Radiohead’s sense of timing is quite something. Just when it looks like Arcade Fire, on a high after victory at the Grammy and Brit awards, are set to become The Biggest Band In The World, the Oxford five-piece confirm that their eighth album isn’t only done, but yours for a few bucks in mere seconds – no need to get dressed, let alone leave the house. When it looks like teenage hip hop crew Odd Future are going to send Twitter into meltdown on the back of an alarming video, these old-timers position their own promo clip online, sit back and watch social networks collapse under the weight of a million thumbs-in-a-frenzy sorts expressing their adoration.

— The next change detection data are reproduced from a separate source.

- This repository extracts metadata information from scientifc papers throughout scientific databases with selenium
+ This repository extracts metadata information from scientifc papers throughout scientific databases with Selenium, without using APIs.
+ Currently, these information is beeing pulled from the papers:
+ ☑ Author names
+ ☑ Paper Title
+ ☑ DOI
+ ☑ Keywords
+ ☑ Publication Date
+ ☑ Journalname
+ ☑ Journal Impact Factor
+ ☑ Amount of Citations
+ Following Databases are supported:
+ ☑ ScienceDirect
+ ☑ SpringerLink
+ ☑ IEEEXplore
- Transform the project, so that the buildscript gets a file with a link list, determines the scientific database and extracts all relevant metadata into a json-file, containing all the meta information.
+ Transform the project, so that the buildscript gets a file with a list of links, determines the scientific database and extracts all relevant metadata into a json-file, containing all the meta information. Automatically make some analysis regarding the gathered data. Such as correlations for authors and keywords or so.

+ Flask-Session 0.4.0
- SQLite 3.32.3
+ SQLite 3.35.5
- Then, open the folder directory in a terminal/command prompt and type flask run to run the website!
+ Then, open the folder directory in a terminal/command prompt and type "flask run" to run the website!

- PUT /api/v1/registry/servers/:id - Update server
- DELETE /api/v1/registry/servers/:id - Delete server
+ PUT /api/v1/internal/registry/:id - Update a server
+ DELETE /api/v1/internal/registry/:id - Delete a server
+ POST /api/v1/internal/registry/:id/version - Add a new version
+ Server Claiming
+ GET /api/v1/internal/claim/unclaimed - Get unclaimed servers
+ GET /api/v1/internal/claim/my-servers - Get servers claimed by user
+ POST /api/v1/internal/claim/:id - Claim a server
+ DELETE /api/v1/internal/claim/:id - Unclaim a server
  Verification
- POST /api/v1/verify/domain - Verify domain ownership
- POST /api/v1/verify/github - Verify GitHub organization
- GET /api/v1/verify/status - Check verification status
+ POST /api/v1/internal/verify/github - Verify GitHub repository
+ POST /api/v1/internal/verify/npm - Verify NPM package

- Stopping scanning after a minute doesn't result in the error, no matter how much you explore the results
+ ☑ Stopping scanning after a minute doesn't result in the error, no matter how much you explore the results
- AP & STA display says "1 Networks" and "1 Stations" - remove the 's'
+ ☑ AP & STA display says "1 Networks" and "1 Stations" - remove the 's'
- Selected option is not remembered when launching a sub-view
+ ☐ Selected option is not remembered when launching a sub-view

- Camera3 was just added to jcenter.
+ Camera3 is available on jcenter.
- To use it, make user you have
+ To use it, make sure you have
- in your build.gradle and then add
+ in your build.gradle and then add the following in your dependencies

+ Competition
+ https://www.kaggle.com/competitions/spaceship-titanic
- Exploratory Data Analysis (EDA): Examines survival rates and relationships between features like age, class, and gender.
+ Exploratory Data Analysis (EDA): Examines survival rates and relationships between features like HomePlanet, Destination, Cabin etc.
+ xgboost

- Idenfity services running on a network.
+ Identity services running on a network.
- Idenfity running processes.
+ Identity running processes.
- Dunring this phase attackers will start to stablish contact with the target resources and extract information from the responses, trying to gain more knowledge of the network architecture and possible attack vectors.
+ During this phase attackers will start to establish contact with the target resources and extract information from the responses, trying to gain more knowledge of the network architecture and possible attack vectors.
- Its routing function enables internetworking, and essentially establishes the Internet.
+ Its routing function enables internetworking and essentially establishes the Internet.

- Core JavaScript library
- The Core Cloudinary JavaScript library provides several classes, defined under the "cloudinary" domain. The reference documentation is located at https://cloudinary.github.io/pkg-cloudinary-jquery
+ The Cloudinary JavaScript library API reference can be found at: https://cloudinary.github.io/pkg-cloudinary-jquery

Their grasp of timing, in an arrangements-versus-attentions sense, is equally remarkable. Just as 2007’s In Rainbows shaved several minutes from the run-time of the preceding Hail to the Thief, so The King of Limbs cuts the(ir) full-length form down to a concise eight tracks and 37 minutes. It’s the band’s shortest-ever album, perfectly tuned to the listener of the 21st century – perhaps more likely to listen to music on the way in or out of work, on a commute, than at their leisure with a nice glass of red. Of course, the digital distribution of the band’s previous LP was so successful that this set was sure to follow a similar release pattern – something tangible will follow in March – but this is a remarkably neat-and-tidy package. Perhaps it wasn’t sequenced with succinctness in mind; but that it does its job in a short space of time is important.
Because if The King of Limbs dragged its… limbs… for too much longer, the impression left might be very different. For five tracks this album unfolds in a manner very similar to In Rainbows’ memorable array of electro-chirrups and synth-sweeps, all glitches and groans where, a decade previous, Radiohead were very much A Guitar Band. The staggering, off-kilter step of opener Bloom might not click with those holding a candle for The Return of the Gallagher a week from this record’s release, but to anyone with even half an ear tuned to In Rainbows it’ll seem very (although not over-) familiar indeed. Morning Mr Magpie plucks its way into a Foals-ian spin, the masters seemingly taking on board a few tips from their hometown pupils. Lotus Flower – the source of #thomdance Twitter activity once its video was unveiled – is another piece that looks backwards rather than projecting into bold, new sonic territories. It flails and flaps, but in a manner entirely in keeping with its makers’ predilection for the metronomic – to the wrong ears, it’s five minutes of the same beat, utterly unremarkable.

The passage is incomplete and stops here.